Re: Question about fold C_MAYBE_CONST_EXPR expressions

["Bin.Cheng" <amker dot cheng at gmail dot com>]

On Sun, Jul 24, 2016 at 11:04 PM, Prathamesh Kulkarni
<prathamesh.kulkarni@linaro.org> wrote:
> On 24 July 2016 at 21:26, Bin.Cheng <amker.cheng@gmail.com> wrote:
>> Hi,
>> I ran into a problem that C frontend (in function
>> build_conditional_expr) creates expression like (C_MAYBE_CONST_EXPR
>> (NULL, x + const)).  The inner expression (and its operands) have
>> unsigned int type.  After that, the expression needs to be casted to
>> result type which is unsigned short.  In this case,
>> convert_to_integer/convert_to_integer_1 doesn't fold into
>> C_MAYBE_CONST_EXPR and just returns (unsigned
>> short)(C_MAYBE_CONST_EXPR (NULL, x + const)), as a result, (unsigned
>> short)(x + const) won't be simplified as (unsigned short)x + const.
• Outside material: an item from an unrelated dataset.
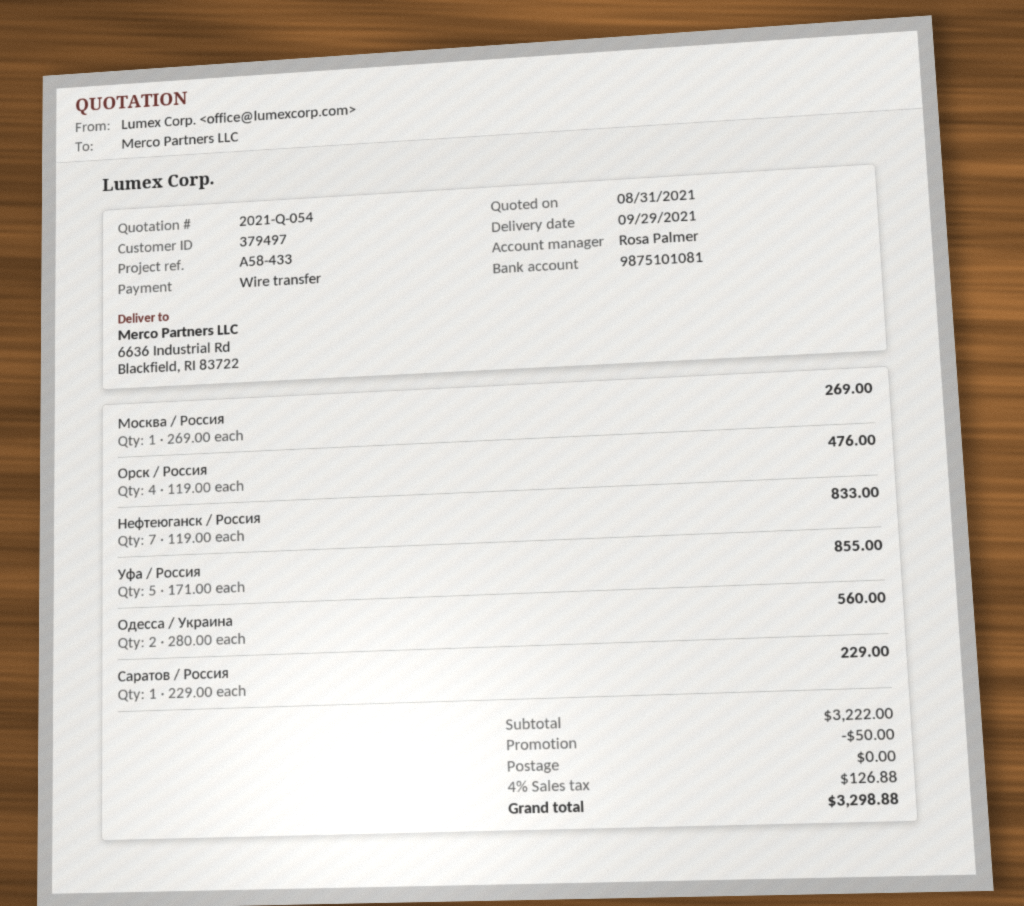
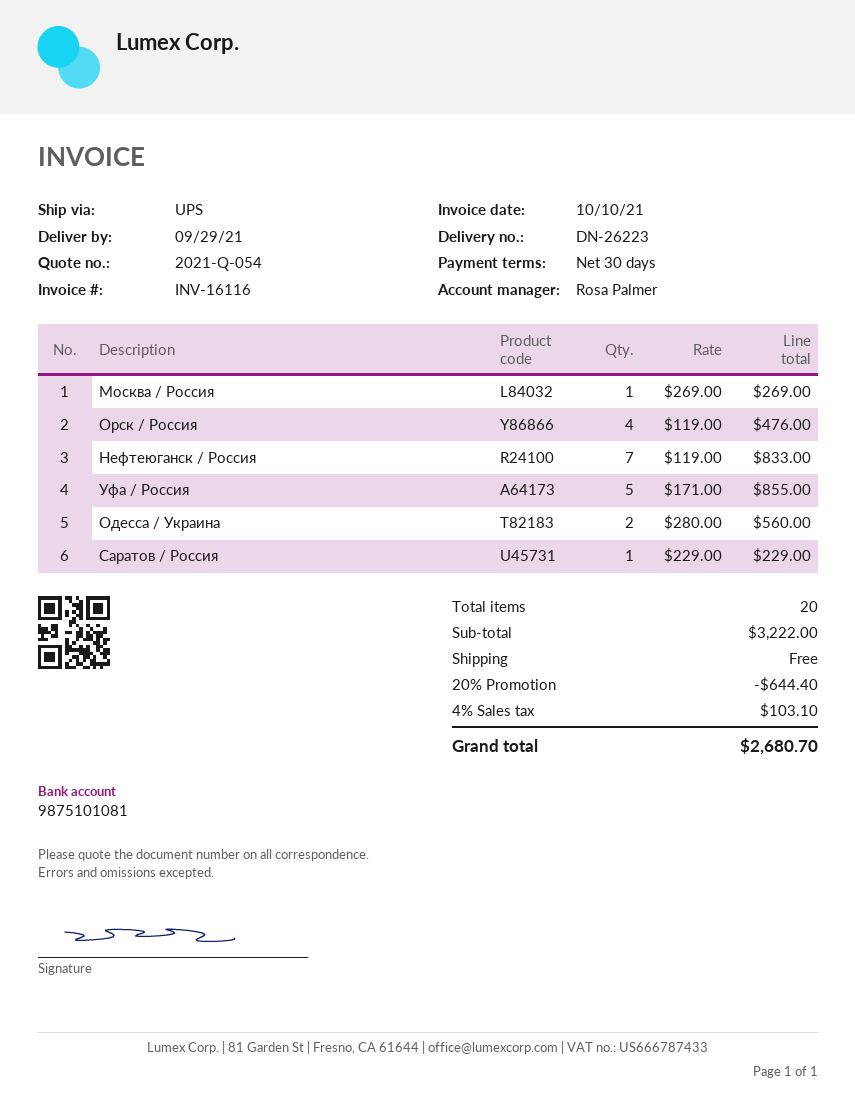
discount: 50.00 -> 644.40
tax: 4% = 126.88 -> 4% = 103.10
total: 3298.88 -> 2680.70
>> My questions are, 1) Is it possible to fold type conversion into
>> C_MAYBE_CONST_EXPR's inner expression in convert_to_integer_1?  2) If
>> not, looks like there are couple of places the mentioned fold can be
>> done, for example, after stripping C_MAYBE_CONST_EXPR and before (or
>> during) gimplify.  So which place is preferred?
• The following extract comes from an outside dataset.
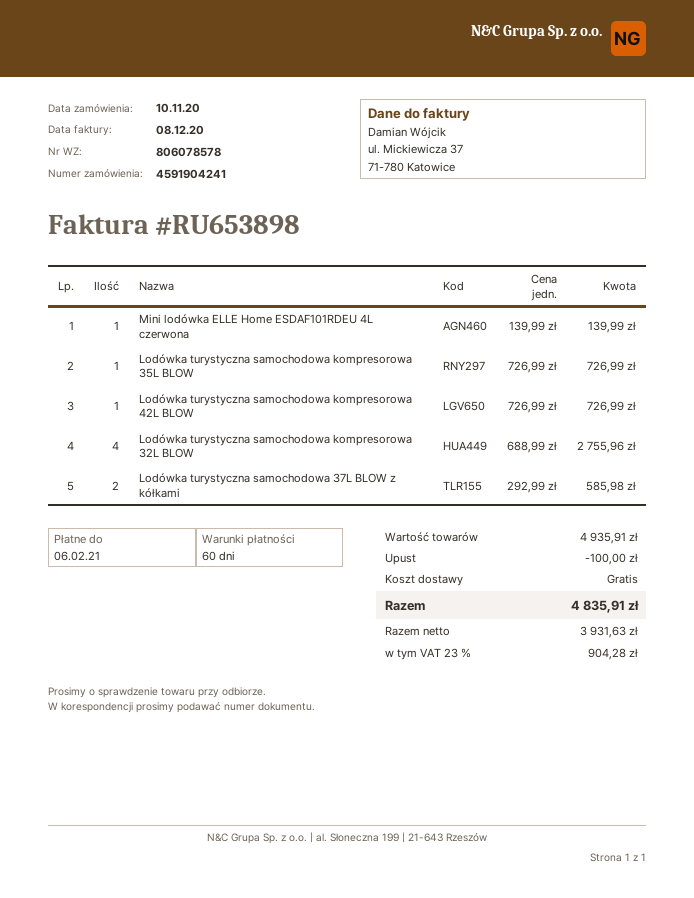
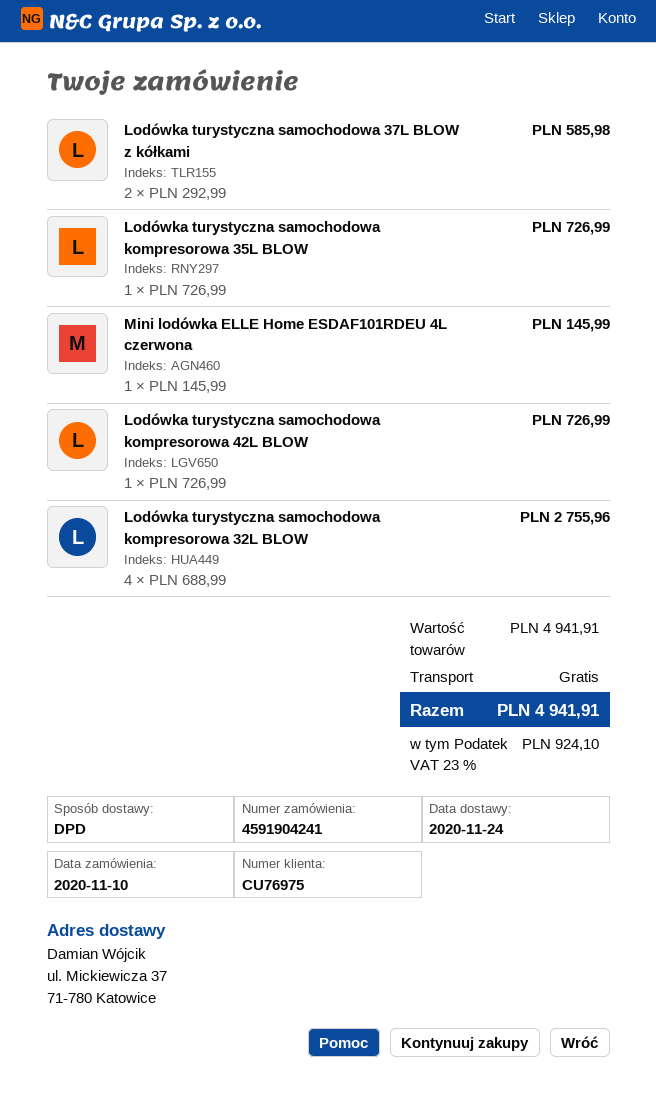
Mini lodówka ELLE Home ESDAF101RDEU 4L czerwona: 1 x 139.99 = 139.99 -> 1 x 145.99 = 145.99
subtotal: 4935.91 -> 4941.91
discount: 100.00 -> none
tax: 23% = 904.28 -> 23% = 924.10
total: 4835.91 -> 4941.91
> Sorry, I have a very silly question:
> I don't understand how the following transform
> (unsigned short) (x + const) to (unsigned short)x + const would be legal
> since the operands to PLUS_EXPR in latter case would have different types
> (unsigned short, unsigned) ?
> I suppose in GIMPLE (and GENERIC too?)
> we require rhs1 and rhs2 to have same types  ?
I skipped type information for the const operand, of course the const
will be converted to unsigned short which is the type for computation.

Thanks,
bin